Yuta Asano (Fred Hutchinson Cancer Center, Seattle, WA, USA) presented results from a small clinical study of engineered TCR-T cell (TCR-MCC1-T cell) therapy for Merkel cell carcinoma (MCC). Up to 50% of patients with advanced MCC fail to respond or relapse to immune checkpoint blockade (ICB). 80% of cases of MCC are driven by oncoproteins derived from Merkel cell polyomavirus (MCPyV), representing an ideal target for T cell immunotherapy. Five patients with ICB-refractory metastatic MCC received TCR-MCC1-T cell therapy with avelumab (anti-PD-L1). One patient responded to treatment, with 11 of 12 lesions responding by day 105 after treatment. All lesions from the responding patient showed evidence of T cell infiltration, with T cells expressing markers of activation and exhaustion. Although the HLA-A*02:01 gene was intact in all five patients, the non-responding patients had lost HLA expression at baseline, and the progressing lesion from the responding patient also exhibited low levels of HLA expression. HLA-high tumor cells from this lesion correlated with IFN gamma-downstream gene, suggesting IFN gamma can upregulate HLA in MCC.  The trial was modified to include IFN gamma expression to upregulate HLA. Two patients received TCR-MCC1-T cell therapy with avelumab and IFN gamma, and one patient exhibited a response, marked by a rapid increase in tumor growth and then ongoing tumor regression. At 3 months, HLA expression was upregulated in the lesions of the responding patient. Single cell RNA sequencing indicated TCR T cells were present in the tumor only at early time points, which corresponding to a time period when the tumor was progressing, but TCR T cells were not detected during the time of tumor regression, suggesting endogenous immune cells were working to kill tumor. T cells and NK cells were abundant in the responding tumor during this later time point, and both cell types exhibited upregulated cytotoxicity-related genes. Results from this study suggest that engineered TCR-T cell therapy combined with ICB and interferon gamma is a promising approach for treatment of ICB-refractory MCC. Mechanisms of patient response to TCR-T cell therapy are currently being investigated.

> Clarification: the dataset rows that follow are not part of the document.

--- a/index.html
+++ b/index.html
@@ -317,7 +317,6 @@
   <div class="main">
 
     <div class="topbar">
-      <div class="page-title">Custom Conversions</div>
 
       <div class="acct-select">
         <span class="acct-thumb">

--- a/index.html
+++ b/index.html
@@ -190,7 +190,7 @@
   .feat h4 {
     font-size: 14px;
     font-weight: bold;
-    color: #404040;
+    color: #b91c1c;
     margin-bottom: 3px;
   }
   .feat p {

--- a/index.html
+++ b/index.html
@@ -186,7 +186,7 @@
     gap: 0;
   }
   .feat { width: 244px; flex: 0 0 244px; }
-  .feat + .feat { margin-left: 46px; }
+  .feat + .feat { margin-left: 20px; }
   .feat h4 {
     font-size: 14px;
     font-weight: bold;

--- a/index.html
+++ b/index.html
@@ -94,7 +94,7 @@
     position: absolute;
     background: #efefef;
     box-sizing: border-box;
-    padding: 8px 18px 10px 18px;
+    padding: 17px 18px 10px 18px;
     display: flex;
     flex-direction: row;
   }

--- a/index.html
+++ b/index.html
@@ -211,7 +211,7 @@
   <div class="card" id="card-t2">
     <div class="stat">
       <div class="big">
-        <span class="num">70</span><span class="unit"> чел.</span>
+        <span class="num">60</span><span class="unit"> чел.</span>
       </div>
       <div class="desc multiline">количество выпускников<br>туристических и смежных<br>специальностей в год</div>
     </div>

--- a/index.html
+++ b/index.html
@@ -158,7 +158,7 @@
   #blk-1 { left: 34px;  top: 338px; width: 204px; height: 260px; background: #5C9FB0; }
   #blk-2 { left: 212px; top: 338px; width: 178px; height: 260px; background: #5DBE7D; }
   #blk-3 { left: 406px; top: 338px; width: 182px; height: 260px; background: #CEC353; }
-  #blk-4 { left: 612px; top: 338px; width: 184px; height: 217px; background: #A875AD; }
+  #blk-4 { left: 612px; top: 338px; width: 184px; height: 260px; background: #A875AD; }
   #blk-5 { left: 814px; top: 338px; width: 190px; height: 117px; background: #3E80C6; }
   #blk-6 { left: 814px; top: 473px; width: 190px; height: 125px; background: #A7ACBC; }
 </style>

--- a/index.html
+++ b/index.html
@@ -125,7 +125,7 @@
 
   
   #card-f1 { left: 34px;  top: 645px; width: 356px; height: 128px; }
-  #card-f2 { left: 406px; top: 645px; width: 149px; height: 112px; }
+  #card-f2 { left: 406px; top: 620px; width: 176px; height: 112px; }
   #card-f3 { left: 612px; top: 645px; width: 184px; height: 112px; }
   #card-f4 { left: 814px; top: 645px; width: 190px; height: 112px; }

Transcription factor FOXO1 regulates CAR T memory and is required for CAR T efficacy

247. FOX01 is a master regulator of CAR T memory programming

Alexander Doan (Stanford University, Palo Alto, CA, USA) presented a study investigating regulation of CAR T cell memory. CAR T cells with memory phenotype are associated with persistence and durable responses to therapy. TCF1 (encoded by the TCF7 gene) and FOXO1 were identified as memory-driving transcription factors in T cells. FOXO1 has been previously associated with central immunologic memory in mice, and TCF7 is a target gene of FOXO1. FOXO1 knockout CAR T cells exhibit an exhausted phenotype, decreased expression of genes associated with a naïve phenotype, and increased expression of genes associated with exhaustion. Transcriptomic profiles of CAR T cells overexpressing TCF1, FOXO1, or both TCF1 and FOXO1 were examined, and cells overexpressing FOXO1 exhibited a naïve T cell transcription signature and increased expression of genes associated with memory. Cells overexpressing TCF1 exhibited an exhausted phenotype. CD19 CAR T cells overexpressing FOXO1 exhibited increased leukemia control and prolonged survival in mouse models. FOXO1 CAR T cells were present at higher levels in the blood, and increased upon rechallenge with leukemia cells, enhancing the ability of mice to respond to rechallenge. FOXO1 overexpression enhanced solid tumor control even in a TCF7 knockout mouse. FOXO1 overexpression in HER2-targeting CAR T cells for solid tumors also led to better tumor control, increased tumor infiltrating lymphocytes, and increased cytokine secretion. Examination of datasets from patients receiving CAR T therapy for chronic lymphocytic leukemia indicated that the FOXO1 regulon, consisting of 41 putative FOX01 target genes, highly correlated with long-term persistence and positive survival outcomes in patients. Results from this study underscore the importance of memory-like phenotype for CAR T efficacy and persistence and provide a novel engineering approach to enhance CAR T anti-tumor activity.